== Goal of the exercise ==
What you return should be every line below, word for word, and none of the images.

....................

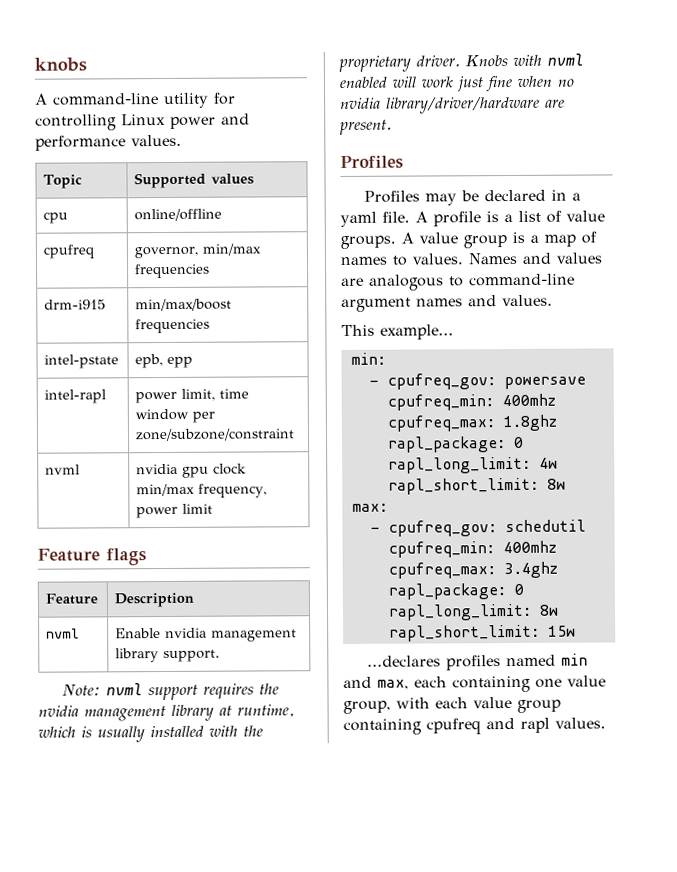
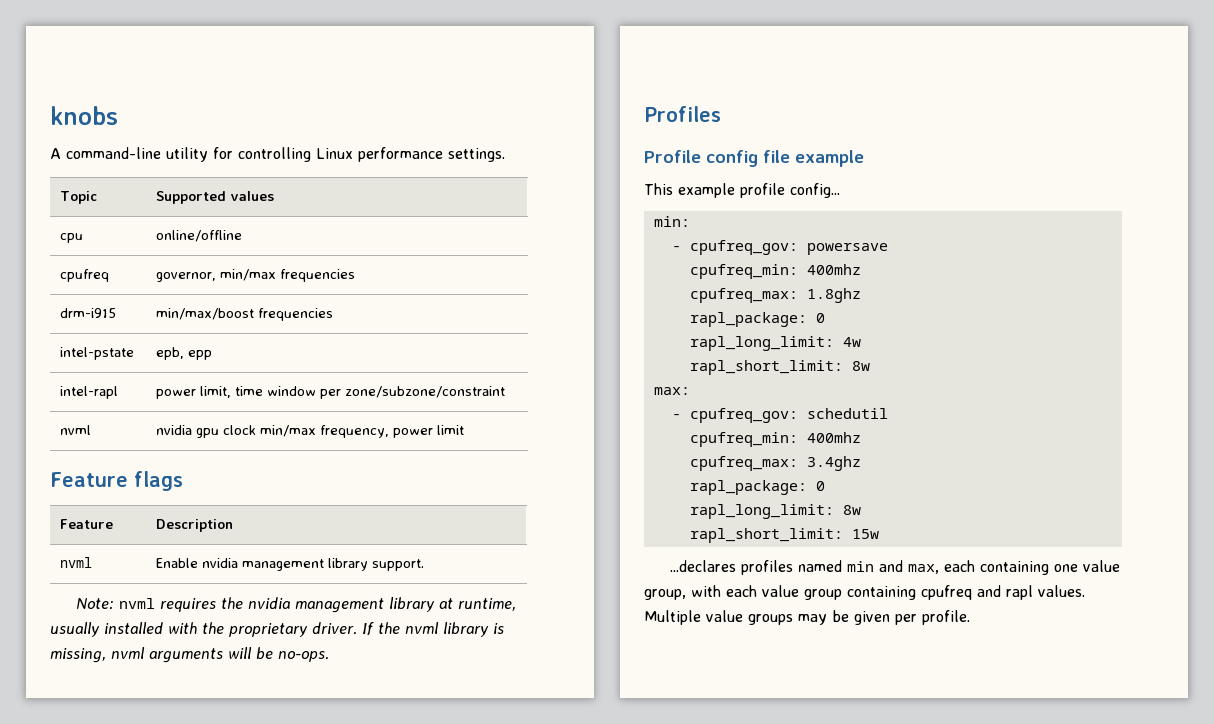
[170,113,250,129] [35,134,182,151] power and performance values. -> [358,147,505,162] performance settings.
[148,684,199,701] support -> (155, 603) none
[38,726,92,738] which is -> (516, 604) none
[464,53,584,67] [339,75,574,92] [340,96,565,114] [339,119,392,135] [340,155,404,169] [364,189,582,206] [340,210,605,227] [340,231,597,249] [340,252,603,266] [341,273,575,291] [341,294,553,312] [341,324,454,340] Knobs with nvml enabled will work just fine when no nvidia library/driver/hardware are present. // Profiles // Profiles may be declared in a yaml file. A profile is a list of value groups. A value group is a map of names to values. Names and values are analogous to command-line argument names and values. // This example... -> [362,622,504,637] [50,647,329,663] [644,106,721,122] [644,150,864,167] [644,183,840,198] If the nvml library is missing, nvml arguments will be no-ops. // Profiles // Profile config file example // This example profile config...
(606, 723) none -> [644,610,970,625] Multiple value groups may be given per profile.

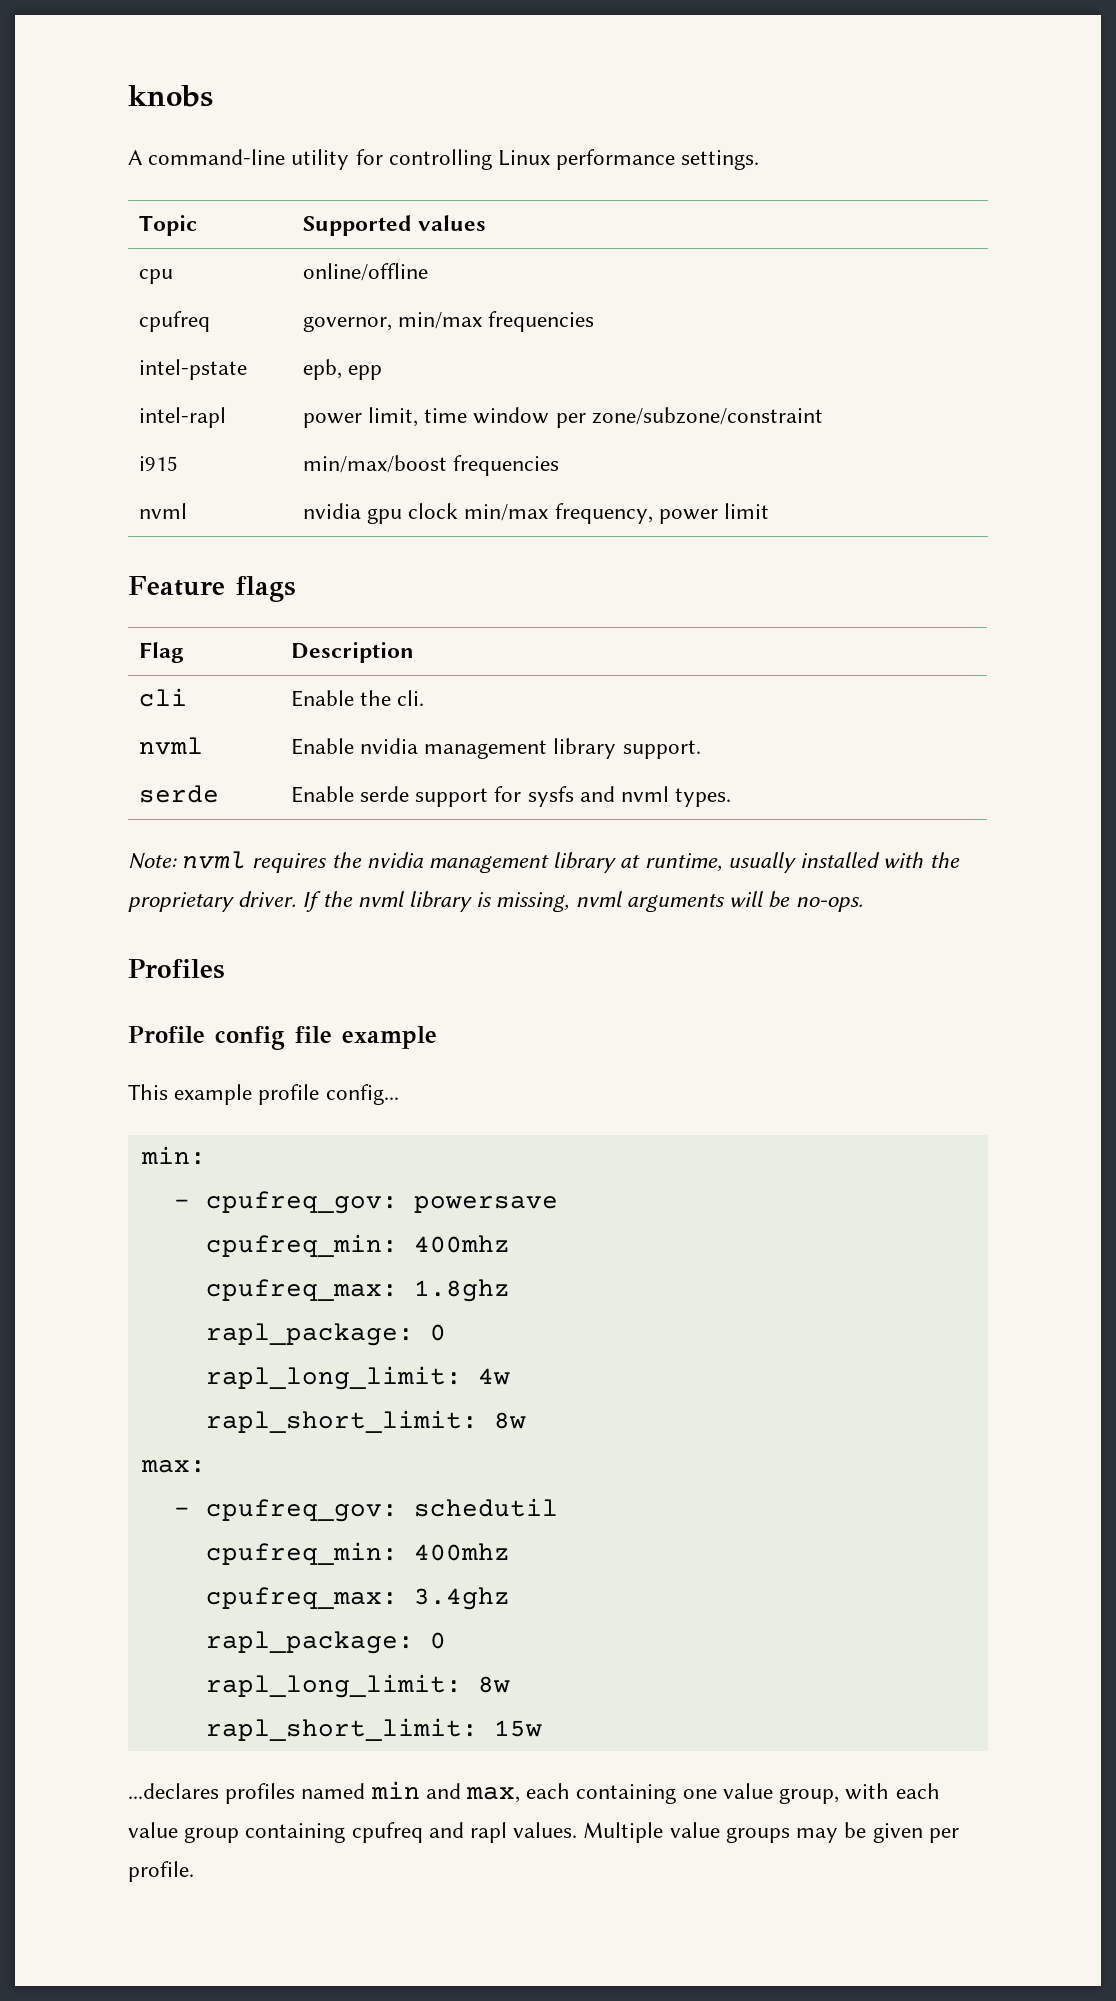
[59,308,116,318] [155,308,333,321] // drm-i915 | min/max/boost frequencies -> (595, 321) none
(505, 392) none -> [138,456,178,471] [302,455,559,476] // i915 | min/max/boost frequencies
[59,519,113,529] Feature -> [138,642,184,663] Flag
(233, 525) none -> [138,688,187,707] [290,690,425,707] // cli | Enable the cli.
(424, 565) none -> [138,785,219,803] [290,786,732,807] // serde | Enable serde support for sysfs and nvml types.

....................

== Written answer ==
[170,113,250,129] [35,134,182,151] power and performance values. -> [358,147,505,162] performance settings.
[148,684,199,701] support -> (155, 603) none
[38,726,92,738] which is -> (516, 604) none
[464,53,584,67] [339,75,574,92] [340,96,565,114] [339,119,392,135] [340,155,404,169] [364,189,582,206] [340,210,605,227] [340,231,597,249] [340,252,603,266] [341,273,575,291] [341,294,553,312] [341,324,454,340] Knobs with nvml enabled will work just fine when no nvidia library/driver/hardware are present. // Profiles // Profiles may be declared in a yaml file. A profile is a list of value groups. A value group is a map of names to values. Names and values are analogous to command-line argument names and values. // This example... -> [362,622,504,637] [50,647,329,663] [644,106,721,122] [644,150,864,167] [644,183,840,198] If the nvml library is missing, nvml arguments will be no-ops. // Profiles // Profile config file example // This example profile config...
(606, 723) none -> [644,610,970,625] Multiple value groups may be given per profile.

[59,308,116,318] [155,308,333,321] // drm-i915 | min/max/boost frequencies -> (595, 321) none
(505, 392) none -> [138,456,178,471] [302,455,559,476] // i915 | min/max/boost frequencies
[59,519,113,529] Feature -> [138,642,184,663] Flag
(233, 525) none -> [138,688,187,707] [290,690,425,707] // cli | Enable the cli.
(424, 565) none -> [138,785,219,803] [290,786,732,807] // serde | Enable serde support for sysfs and nvml types.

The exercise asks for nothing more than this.